Yolculuğumuzdaki ilk pazar günü gördüğüm rüyayı ilettim: “Baya janjanlı, dizi bölümü gibi. Erkek arkadaşlarımla otel gibi bir yerdeyiz. Otel çıkışı, arka kapısı, bodrum ya da alt kat gibi bir yer. Bir olaylar oluyor. Birileri bu olayı Twitter’a mı aktarmış ne olmuş, eşzamanlı bunu bir konferansta örnek olarak gösteriyorlarmış…”

“Bugün ilk paten dersimi aldım.” dedi. “Harikaydı, kendimi hayatta hissettim.” Ben de o gün eşimin ilk kez Kadıköy Sahne’yi görmesine ve iki kadının ilk kez çember deneyimlemesine şahitlik ettiğimi paylaştım. “Çok hoşuma gidiyor birilerinin ilkine şahit olmak. Büyülü geliyor bana.” dedim.

Akşam bir önceki gece gördüğü rüyanın ses kaydını iletti: İlk aşkını görmüş. “Ani bir şekilde evlenmeye karar veriyorduk… Bulunduğumuz yer eski bir evdi… Aceleyle bir yere yetişmeye çalışırken, yanımızdakilerden düğüne giderken ihtiyacımız olabilecek şeyleri hazırlıyordum… Kesinlikle Türkiye’de değiliz.”

Sanatçının Yolu ile içindeki çocuğu dinlemeye başladığını, küçükken ne yapmayı sevdiğini düşündüğünü ve aklına hep paten geldiğini söyledi. “Patenlerim vardı. Geçen sene aldıktan sonra hiç kullanmadım… Ben böyle paten paten diye tutturduğum bir sabah, köpeği gezdirirken bir tuval buldum.” Üzerine resim yapmak için sokakta bulup aldığı tuvalin fotoğrafını yolladı.

İki gün sonra rüyamda annemi gördüm. Festival, panayır gibi bir yere gidiyoruz. Sanki arabayla gidilecek yolu yürüyerek… Kocaman bir köprünün ayağından geçiyoruz. Köprüaltı gibi…

Ankara’ya kardeşimin evine geldiğimde, yeğenimle parka gelir gelmez paten öğrenen bir genç kızla karşılaştım.

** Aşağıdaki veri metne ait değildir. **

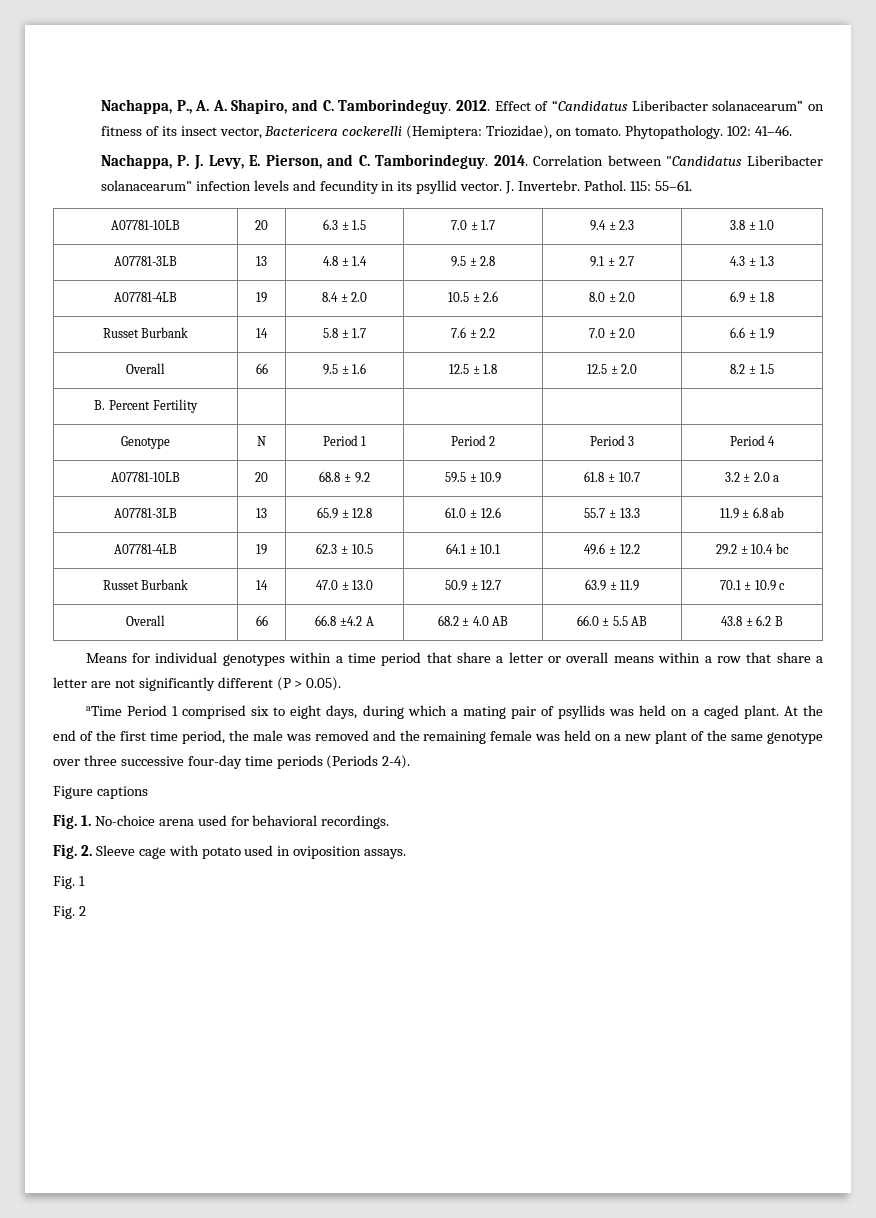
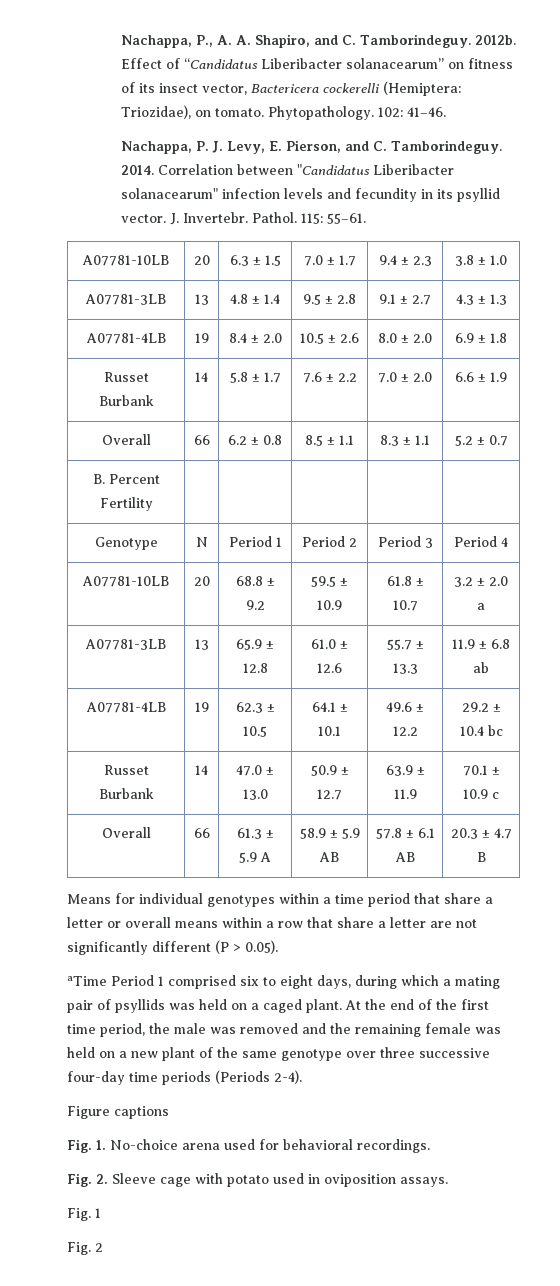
- 2012.
+ 2012b.
- Overall | 66 | 9.5 ± 1.6 | 12.5 ± 1.8 | 12.5 ± 2.0 | 8.2 ± 1.5
+ Overall | 66 | 6.2 ± 0.8 | 8.5 ± 1.1 | 8.3 ± 1.1 | 5.2 ± 0.7
- Overall | 66 | 66.8 ±4.2 A | 68.2 ± 4.0 AB | 66.0 ± 5.5 AB | 43.8 ± 6.2 B
+ Overall | 66 | 61.3 ± 5.9 A | 58.9 ± 5.9 AB | 57.8 ± 6.1 AB | 20.3 ± 4.7 B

Ertesi gün “Çok heyecanlıyım ve çok mutluyum bu yola çıktığımız için” dedi. “Dün gece rüyalar gördüm ama sabah hiçbiri yoktu… Dedem yoğun bakımdaydı, dün çıktı. Onu görmeye gittik, geç saate kadar hastanedeydim. Çok yorgun yattım, herhalde ondan da.”

Yeğenimin odasındaki bir hatırlatma ile Kronos ve Kairos’tan, zaman algımızdan bahsettik.

11.11’de “dualar ve niyetler edeceğim” dedi. “Bugün işten çok geç geldim, daha kendime odaklanamadım. Anda kalamıyorum. Geç geldim, geç yatıcam diye düşünmekten… şu anda kalmak gerçekten zorluyor beni.”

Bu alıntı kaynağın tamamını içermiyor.